C’era la società civile, c’era il mondo delle tante associazioni cittadine, c’erano gli studenti delle scuole della città . C’erano il portavoce del Vescovo ed i parroci delle parrocchie di Palmi C’erano i rappresentanti della politica locale: il sindaco Giuseppe Ranuccio con l’amministrazione ed i consiglieri comunali, c’erano i candidati a sindaco alle prossime elezioni, Giovanni Barone e Pino Ippolito, tutti insieme a percorrere la stessa strada, avendo il comune obiettivo di condannare la guerra ed ogni sopruso e ribadire che l’unica via percorribile è quella del dialogo teso alla Pace.

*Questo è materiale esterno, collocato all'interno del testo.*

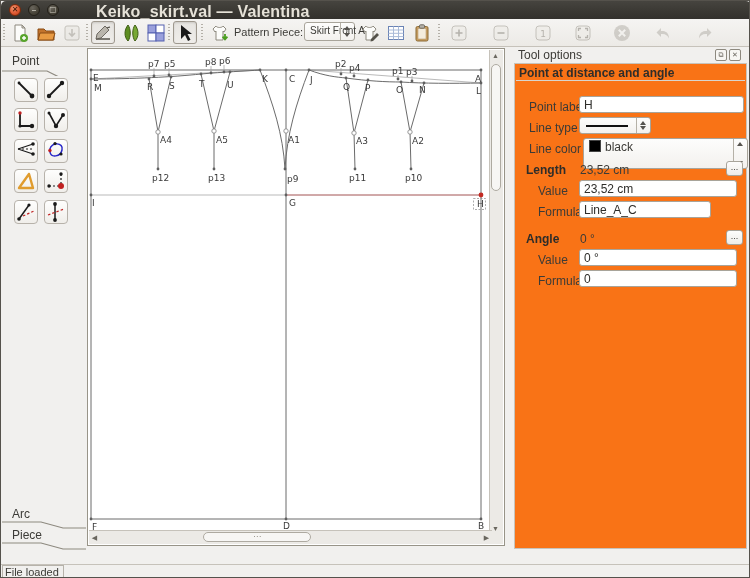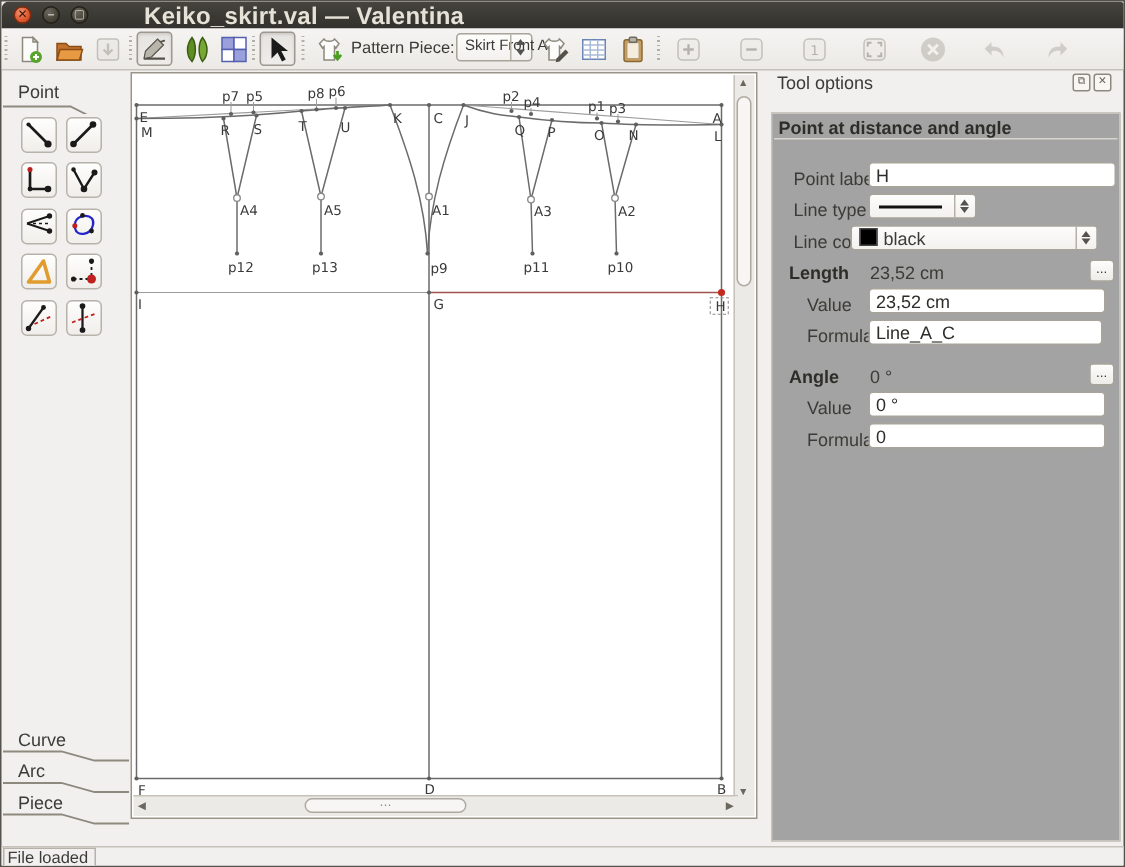--- a/index.html
+++ b/index.html
@@ -51,21 +51,21 @@
   .redln{stroke:#a25252;stroke-width:1;}
   .plabel{fill:#3a3a3a;font-size:9px;font-family:"DejaVu Sans",sans-serif;}
   .dot{fill:#5f5f5f;}
   .apex{fill:#fff;stroke:#8a8a8a;stroke-width:.9;}
   .redpt{fill:#c22a22;}
   .selbox{fill:none;stroke:#8a8a8a;stroke-width:.7;stroke-dasharray:2 1.5;}
   
   .dock{position:absolute;left:508px;top:45px;width:242px;height:518px;}
   .dock-title{position:absolute;left:9px;top:2px;font-size:12px;color:#3c3b37;}
   .dock-ico{position:absolute;top:3px;width:10px;height:10px;border:1px solid #8d897f;border-radius:2px;font-size:7px;line-height:9px;text-align:center;color:#6a675f;background:#f7f6f3;}
-  .dock-frame{position:absolute;left:5px;top:17px;width:233px;height:486px;border:1px solid #c7c3bb;background:#a3a3a3;box-sizing:border-box;margin-top:12px;}
+  .dock-frame{position:absolute;left:5px;top:17px;width:233px;height:486px;border:1px solid #c7c3bb;background:#f97316;box-sizing:border-box;}
   .grp-title{position:absolute;left:4px;top:2px;font-size:12px;font-weight:bold;color:#2e2d2a;}
   .grp-line{position:absolute;left:1px;top:16px;width:229px;border-top:1px solid #d8d5ce;}
   .frow-label{position:absolute;font-size:12px;color:#3c3b37;}
   .frow-bold{position:absolute;font-size:12px;font-weight:bold;color:#2e2d2a;}
   .finput{position:absolute;box-sizing:border-box;background:#fff;border:1px solid #a8a49a;border-radius:3px;font-size:12px;color:#2e2d2a;padding:1px 4px;line-height:14px;white-space:nowrap;overflow:hidden;}
   .fbtn{position:absolute;box-sizing:border-box;width:17px;height:15px;border:1px solid #a8a49a;border-radius:3px;background:linear-gradient(#fdfdfc,#eeece8);font-size:9px;line-height:11px;text-align:center;color:#3c3b37;}
   .swatch{display:inline-block;width:10px;height:10px;background:#000;margin:0 4px -1px 0;border:1px solid #444;}
   .linetype-glyph{position:absolute;left:6px;top:7px;width:42px;border-top:2px solid #111;}
   
   .statusbar{position:absolute;left:0;top:563px;width:750px;height:15px;background:#f1f0ee;border-top:1px solid #c6c2ba;}
@@ -294,26 +294,20 @@
     </div>
     <div class="toolgrid-btn" style="left:43px;top:154px">
       <svg width="22" height="22">
           <line x1="10" y1="3" x2="10" y2="19" stroke="#1a1a1a" stroke-width="1.5"></line>
           <circle cx="10" cy="3" r="1.9" fill="#1a1a1a"></circle>
           <circle cx="10" cy="19" r="1.9" fill="#1a1a1a"></circle>
           <path d="M3 14 L19 8" stroke="#c02020" stroke-width="1.2" stroke-dasharray="2.5 2"></path>
         </svg>
     </div>
 
-    <div class="sb-tab" style="top:440px">
-      <span>Curve</span>
-      <svg width="85" height="22">
-          <polyline points="1,15 40,15 62,21 85,21" stroke="#8d897f" stroke-width="1.2" fill="none"></polyline>
-        </svg>
-    </div>
     <div class="sb-tab" style="top:461px">
       <span>Arc</span>
       <svg width="85" height="22">
           <polyline points="1,15 40,15 62,21 85,21" stroke="#8d897f" stroke-width="1.2" fill="none"></polyline>
         </svg>
     </div>
     <div class="sb-tab" style="top:482px">
       <span>Piece</span>
       <svg width="85" height="22">
           <polyline points="1,15 40,15 62,21 85,21" stroke="#8d897f" stroke-width="1.2" fill="none"></polyline>
@@ -454,35 +448,35 @@
       <div class="frow-label" style="left:14px;top:57px">Line type</div>
       <div class="combo" style="left:64px;top:53px;width:72px;height:17px">
         <span class="linetype-glyph"></span>
         <span class="spin">
             <i class="up"></i>
             <i class="dn"></i>
           </span>
       </div>
 
       <div class="frow-label" style="left:14px;top:78px">Line color</div>
-      <div class="combo" style="left:52px;top:74px;width:165px;height:17px">
+      <div class="combo" style="left:68px;top:74px;width:165px;height:31px">
         <span class="ctext" style="font-size:12px;top:1px"><i class="swatch"></i><span>black</span></span>
         <span class="spin">
             <i class="up"></i>
             <i class="dn"></i>
           </span>
       </div>
 
       <div class="frow-bold" style="left:11px;top:99px">Length</div>
       <div class="frow-label" style="left:65px;top:99px">23,52 cm</div>
       <div class="fbtn" style="left:211px;top:97px">...</div>
       <div class="frow-label" style="left:23px;top:120px">Value</div>
       <div class="finput" style="left:64px;top:116px;width:158px;height:17px">23,52 cm</div>
       <div class="frow-label" style="left:23px;top:141px">Formula</div>
-      <div class="finput" style="left:64px;top:137px;width:156px;height:17px">Line_A_C</div>
+      <div class="finput" style="left:64px;top:137px;width:132px;height:17px">Line_A_C</div>
 
       <div class="frow-bold" style="left:11px;top:168px">Angle</div>
       <div class="frow-label" style="left:65px;top:168px">0 °</div>
       <div class="fbtn" style="left:211px;top:166px">...</div>
       <div class="frow-label" style="left:23px;top:189px">Value</div>
       <div class="finput" style="left:64px;top:185px;width:158px;height:17px">0 °</div>
       <div class="frow-label" style="left:23px;top:210px">Formula</div>
       <div class="finput" style="left:64px;top:206px;width:158px;height:17px">0</div>
     </div>
   </div>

«La Chiesa non smette di aver fiducia nella bontà degli uomini quando questi pervengono a miti ragioni, ma molto di più si serve dell’arma più grande e potente di tutti gli arsenali: parla di pace e non di deterrenti, la invoca e la desidera. Ha un solo nome, si chiama: preghiera e sacrificio per tutti indistintamente, ma soprattutto per i responsabili delle sorti dei popoli», è il messaggio del Vescovo letto dal suo portavoce al termine del corteo.
Il corteo ha visto la presenza dei tanti ucraini che vivono a Palmi, che hanno portato la loro testimonianza chiedendo, con cuore in gola, che cessi al più presto la guerra.
Donne e uomini che non dormono ormai da 10 giorni, che pensano ai loro familiari ed amici che vivono nelle città colpite dalla guerra, che temono di non poter vedere più i loro cari che, con coraggio, sono rimasti nel loro Paese a difenderlo anche a costo della vita.